In this cheese dairy located in the municipality of Covilhã, near the village of Paul, losses amount to 50,000 to 60,000 euros. Nonetheless, the more than 400 sheep and the cheese dairy’s facilities were saved, where the employees insisted on continuing to work the next day, even with everything burned around them.

“We came right away. The GNR didn’t want to let us pass, but we had to come,” says one of the cheesemakers while preparing cheese.

Another employee emphasizes, “It’s a struggle, but it has to be.”

Helena Moreira explains that the losses related to feeding the sheep are compounded: “We have to buy feed immediately and also replace what we had for the winter that burned.”

With seven workers, the cheese dairy had been planning to expand, but due to the fire, they might have to consider reducing the herd, she admits.

“The agricultural conditions are not easy. Since COVID-19, things have been difficult, and now this situation further strains the financial aspect,” says the manager of one of the few cheese farms in the area.

“Living in the Interior requires a great capacity for resilience and overcoming challenges. And then when these calamities occur, we end up feeling isolated,” she lamented.

In Erada, Alexandre Rodrigues successfully minimized the potential impacts of the flames passing through his farm, which is accessible by a dirt road from the parish headquarters.

The 47-year-old farmer, with a herd of 250 goats, managed to avoid the worst, along with his parents, brother, wife, and two firefighter teams.

“As soon as we knew the fire was passing through Teixeira [in Seia], we were prepared because when you see your neighbor’s beard on fire, you hurry,” he says.

Armed with water tanks and buckets, they sought to prevent sparks from entering the pavilion housing the goats and the nearby stored hay bales.

He lost some machinery and hay bales outside the pavilions, but given the farm’s location, surrounded by pine forests and away from any locality, it could have been worse.

“We were lucky to have two firefighting teams,” he emphasized.

Meanwhile, climbing towards Serra da Estrela, in the area of Unhais da Serra, no firefighters were available to combat the flames at Alexandre Galvão’s farm, located in a high, difficult-to-access spot with a view of the Torre.

The young shepherd, along with his parents and brother, defended the farm with shovels, hoes, and broom heather. The fire ended up skirting the area, where the work of his approximately 300 mountain goats might have made a difference.

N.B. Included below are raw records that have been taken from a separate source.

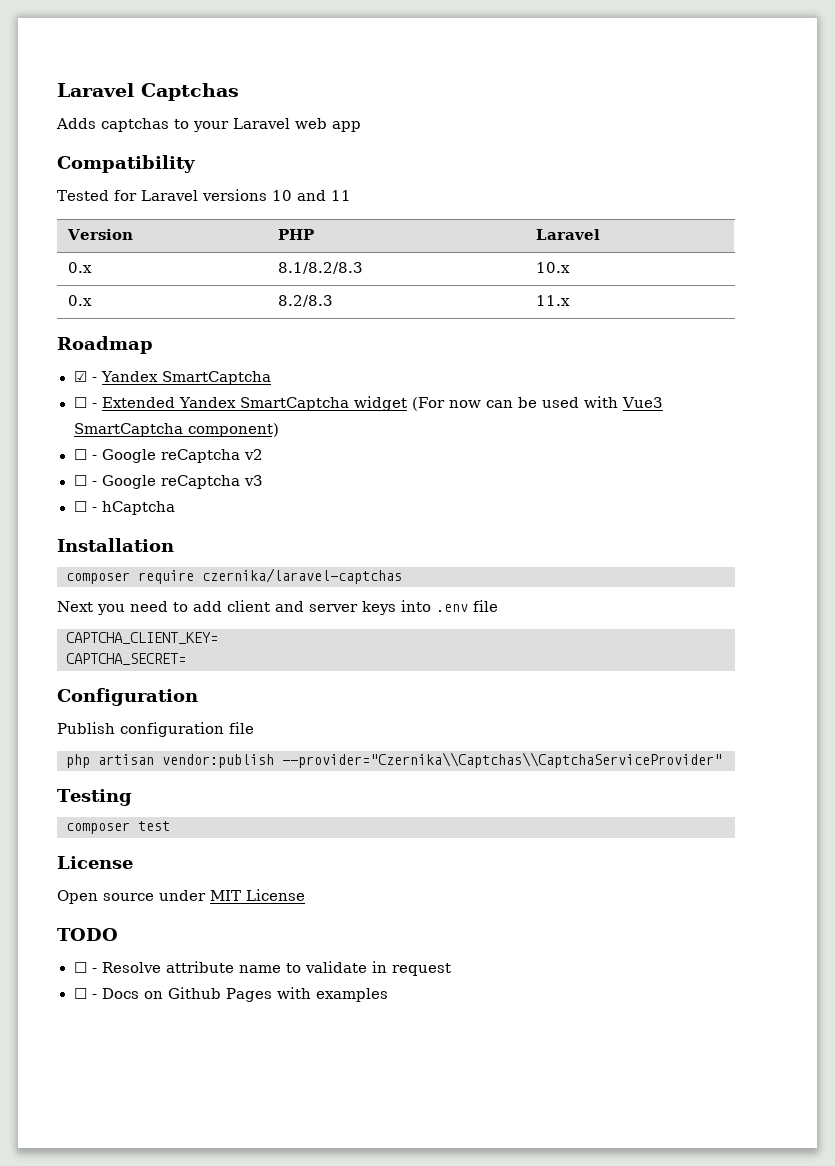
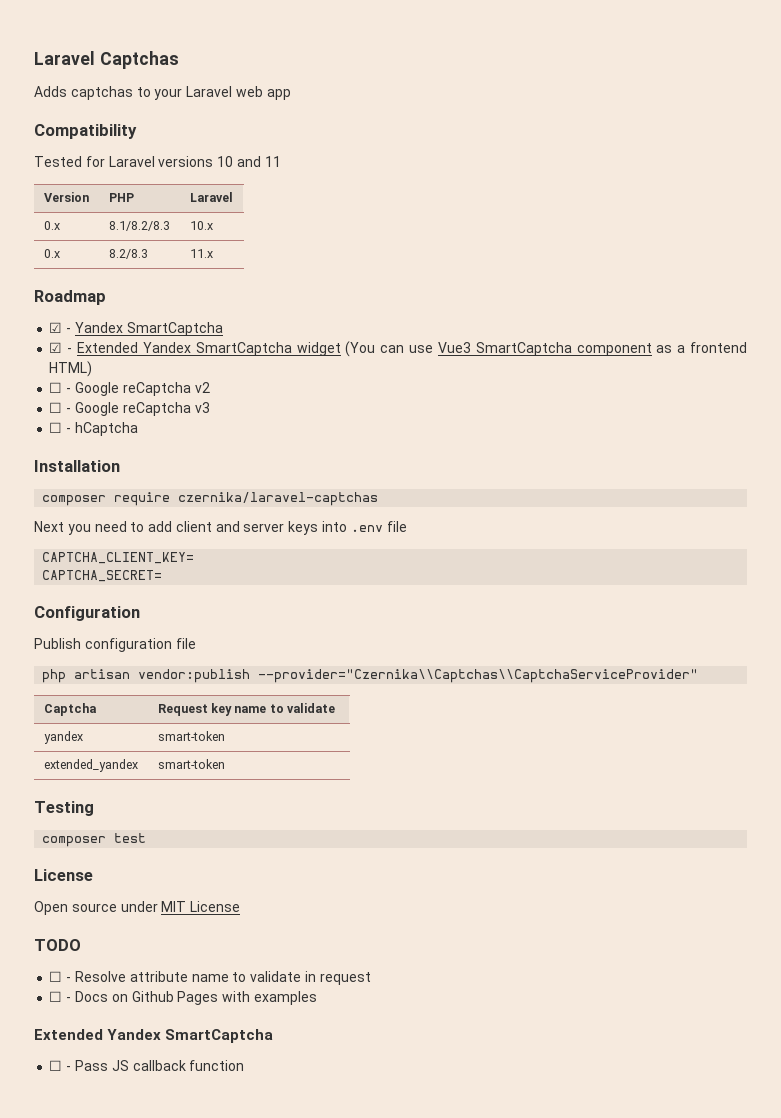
- ☐ - Extended Yandex SmartCaptcha widget (For now can be used with Vue3 SmartCaptcha component)
+ ☑ - Extended Yandex SmartCaptcha widget (You can use Vue3 SmartCaptcha component as a frontend HTML)
+ Captcha | Request key name to validate
+ yandex | smart-token
+ extended_yandex | smart-token
  ☐ - Docs on Github Pages with examples
+ Extended Yandex SmartCaptcha
+ ☐ - Pass JS callback function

Here as well, there is lamentation over the pasture lost across the entire mountain range, with goats that used to graze all the way to the Torre.

Now, he will need to purchase hay bales he hadn’t planned to buy and fears that the pregnant goats – approximately 120 – might miscarry due to the stress caused by the fire, the ashes, and dust in the air, and the lack of pasture.

In a profession that is not easy, Alexandre counts on one hand the producers he knows in the area, and for grazing in the mountains, it’s just him, his father, and another man.

“More herds are needed,” he argues, believing that ten or twelve shepherds would make a difference in that mountain region.

Furthermore, he criticizes the policy of fighting all fires, even those that occur during the winter.

“In winter, you burn to prevent burning in summer. But now they think all fire is bad fire,” he states.

Alexandre’s father, returning from herding in the few unscorched lands, joins the conversation, inviting politicians to walk with him to see “what this life is like.”

“They eat out, dine out, and sleep out,” he jokes, saying it’s better to take the situation “with a laugh.” Amidst the potential disaster, they escaped – along with the goats, dogs, chickens, and cats that break the silence of the mountains.